There are further uncertainties involved. How do you know for certain that the calculations are complete? That the data collected for an environmental sensor is accurate?
4. Outliers
Some models are testable through simple outcomes. Click-throughs and conversions improve or they don’t. Employee turn-over decreases or it doesn’t. Once a model is finely tuned, it absolutely can produce results and can be easily verified by humans. But what happens when something unpredictable happens?
The idea of a “black swan event” comes from Nassim Taleb. He named it after the discovery of black swans in Australia, before which it was assumed that all swans were white. But the story of the Thanksgiving day turkey might be the best example. Every day for almost a year the turkey is fed and well kept. Based on past behavior, the turkey can predict that its future will be more of the same. It has a perfectly functioning model. Until the day the turkey is slaughtered for by its own. It only takes that one outlier to ruin the entire model.
One of the most intriguing areas for predictive analytics is law enforcement. Earlier this year Slate covered the rise of predictive policing, which it is admitted will only work for fairly predictable crimes like burglary and car theft. But what happens when there’s a outlier, like the Riots in London last summer? A predictive policing system may have been able to predict increased crime in certain neighborhoods during summer months, but i t couldn’t have prepared London police for what actually happened. Fortunately, it doesn’t sound like police departments are going to over rely on this sort of data modeling.
But what happens to your business analytics model when a volcano in Iceland disrupts travel all over the entire European continent?
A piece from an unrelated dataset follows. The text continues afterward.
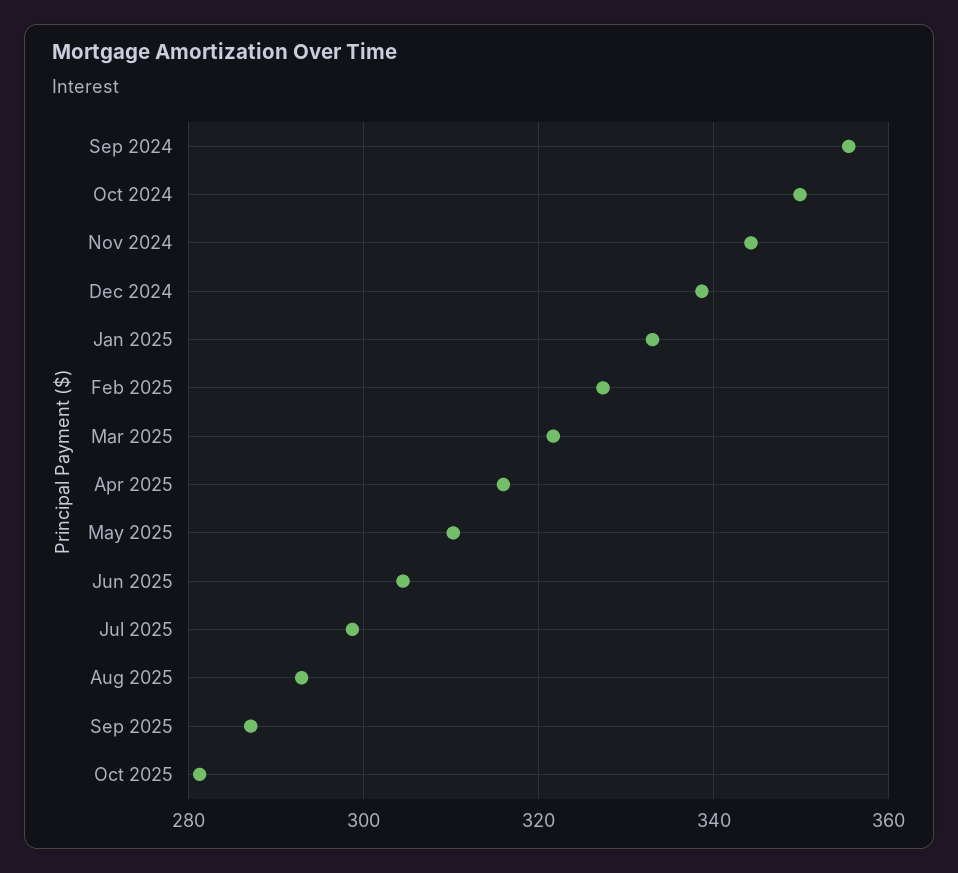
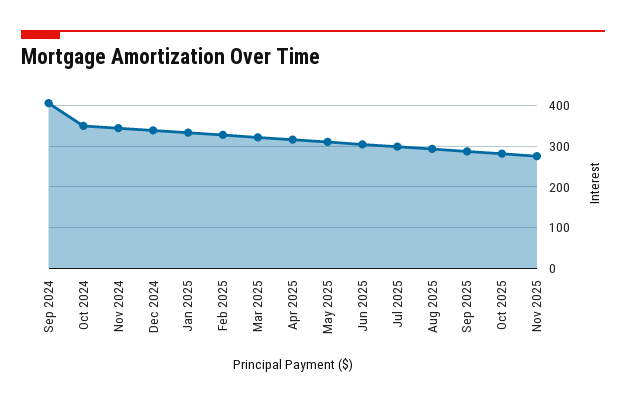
Sep 2024: 356 -> 400
Nov 2025: none -> 280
That’s a rare event, but it’s one that can seriously disrupt nearly every aspect of some businesses.
5. The Non-Quantifiable
In a blog post earlier this year Greg Borenstein contrasted the enthusiasm for big data at O’Reilly Foo Camp 2011 with the way the very human way that O’Reilly actually operates as a company:
O’Reilly’s process relies almost exclusively on human traits that aren’t represented in data or reproduced in a model: the trust between two peers that allows them to talk about a crazy idea that one of them is thinking about taking on outside of work, the ability to tell who’s highly respected in a field by the tone of voice people use when mentioning a name, the gut instinct of an experienced industry visionary for what will happen next, etc.
Sites like Technorati and Klout attempt to quantify these sorts of relationships and turn them into something that can be processed and analyzed, but human relationships remain difficult to quantify and categorize. Another difficulty here is the “decline effect,” which Jonah Lehrer wrote about here and here. Simply stated, there’s a tendency for support for scientific claims to decrease over time. Behavioral science tends to be particularly vulnerable. This is likely due in part to publication bias, but also in part to the inability to anticipate and control for all variables that relate to human behavior. And this same inability to anticipate variables makes quantification and modeling of human behavior very difficult.
Conclusion
There is seemingly no area in which we can’t benefit from analyzing data: law enforcement, business, politics, economics, sports, even sex… and yet there is a real risk in overestimating our ability to use data to make accurate predictions. Big data is constrained by human limitations. One thing to watch in 2012 is the expectations of everyone from CEOs to politicians to individuals to produce results for big data. Big data can solve big problems, but we must always remember not to put too much trust in our ability to predict the future.